Betreffende artikel 10 : Het is wel verstaan dat het bepaalde in artikel 10 het de Verdragsluitende Partijen toestaat om in hun nationale recht voorziene beperkingen en uitzonderingen die overeenkomstig de Berner Conventie aanvaardbaar worden geacht, van toepassing te doen zijn op, en op passende wijze uit te breiden tot, de digitale omgeving. Het bepaalde in dit artikel dient voorts zo te worden uitgelegd dat het de Verdragsluitende Partijen toestaat om nieuwe beperkingen en uitzonderingen uit te werken die aan de digitale netwerkomgeving zijn aangepast.
Het is eveneens wel verstaan dat het bepaalde in artikel 10, 2), het toepassingsgebied van de krachtens de Berner Conventie toegestane beperkingen en uitzonderingen niet beperkt noch uitbreidt.

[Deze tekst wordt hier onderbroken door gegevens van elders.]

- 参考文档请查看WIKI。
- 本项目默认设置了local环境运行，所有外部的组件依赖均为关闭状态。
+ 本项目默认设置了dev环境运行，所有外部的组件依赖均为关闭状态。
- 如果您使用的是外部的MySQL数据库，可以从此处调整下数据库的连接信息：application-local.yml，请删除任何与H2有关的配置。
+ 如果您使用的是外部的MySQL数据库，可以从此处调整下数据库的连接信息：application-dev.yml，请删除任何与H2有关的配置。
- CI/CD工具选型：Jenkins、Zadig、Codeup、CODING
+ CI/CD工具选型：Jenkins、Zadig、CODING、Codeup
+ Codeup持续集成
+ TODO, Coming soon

Betreffende artikel 12 : Het is wel verstaan dat de uitdrukking « inbreuk op een recht uit hoofde van dit verdrag of de Berner Conventie » zowel betrekking heeft op uitsluitende rechten als op vergoedingsrechten.

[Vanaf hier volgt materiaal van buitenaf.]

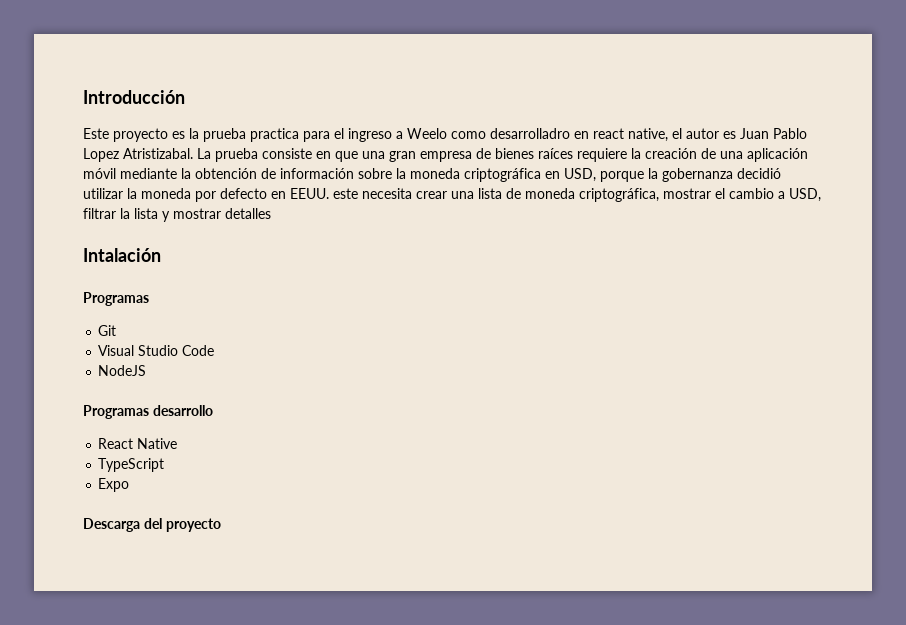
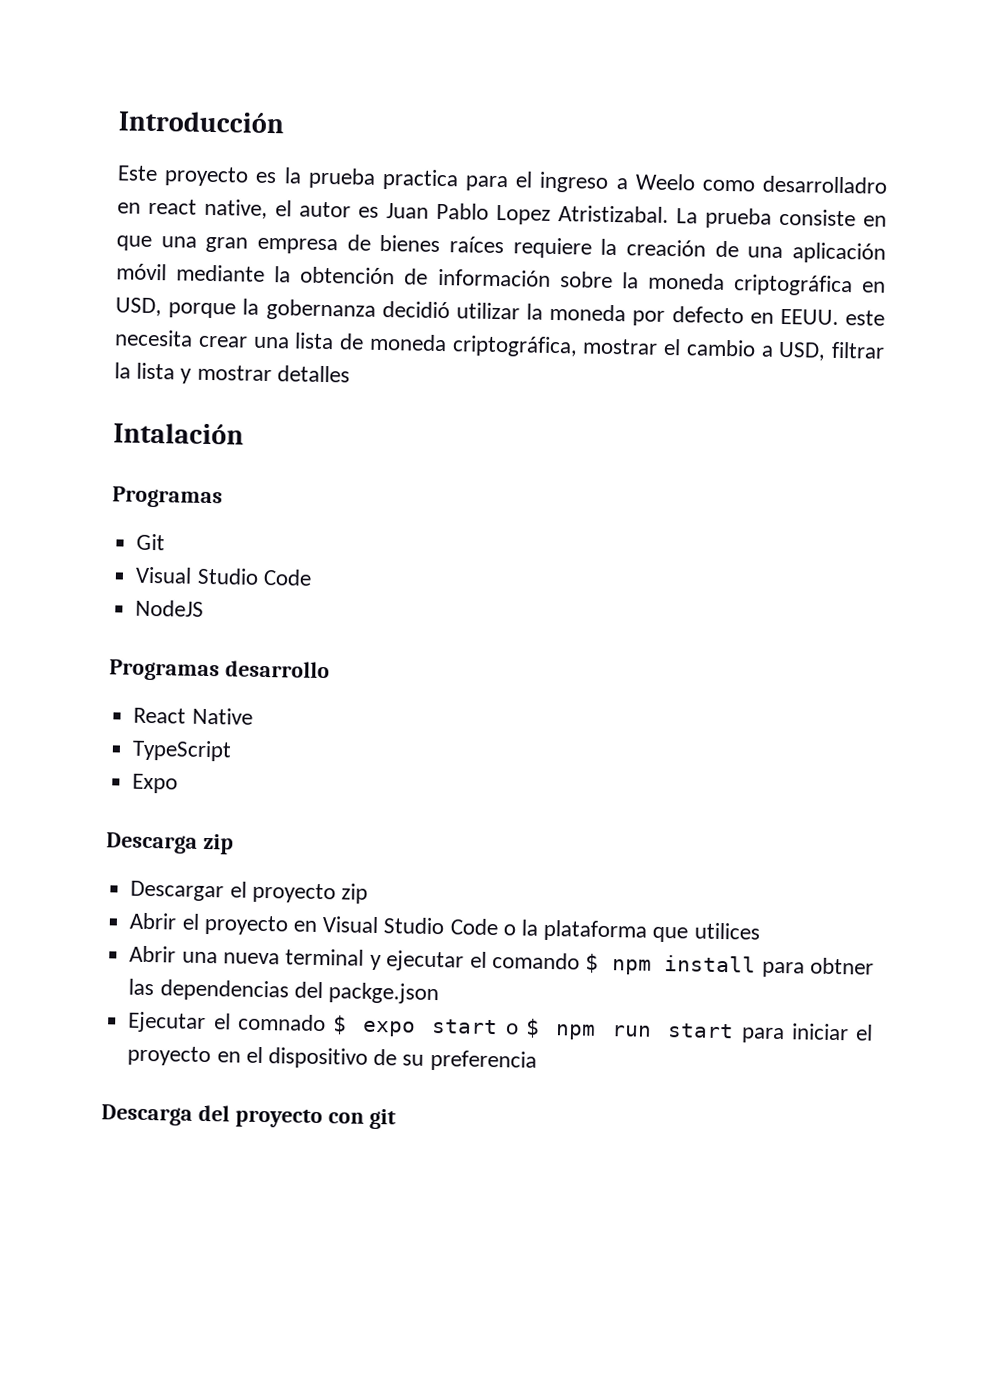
+ Descarga zip
+ Descargar el proyecto zip
+ Abrir el proyecto en Visual Studio Code o la plataforma que utilices
+ Abrir una nueva terminal y ejecutar el comando $ npm install para obtner las dependencias del packge.json
+ Ejecutar el comnado $ expo start o $ npm run start para iniciar el proyecto en el dispositivo de su preferencia
- Descarga del proyecto
+ Descarga del proyecto con git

Het is voorts wel verstaan dat de Verdragsluitende Partijen geen beroep op dit artikel zullen doen om stelsels inzake het beheer van rechten uit te werken of toe te passen die ertoe zouden leiden dat formaliteiten worden opgelegd die overeenkomstig de Berner Conventie of dit verdrag niet zijn toegestaan en waardoor het vrije verkeer van goederen zou worden verhinderd of het genot van rechten uit hoofde van dit verdrag zou worden belemmerd.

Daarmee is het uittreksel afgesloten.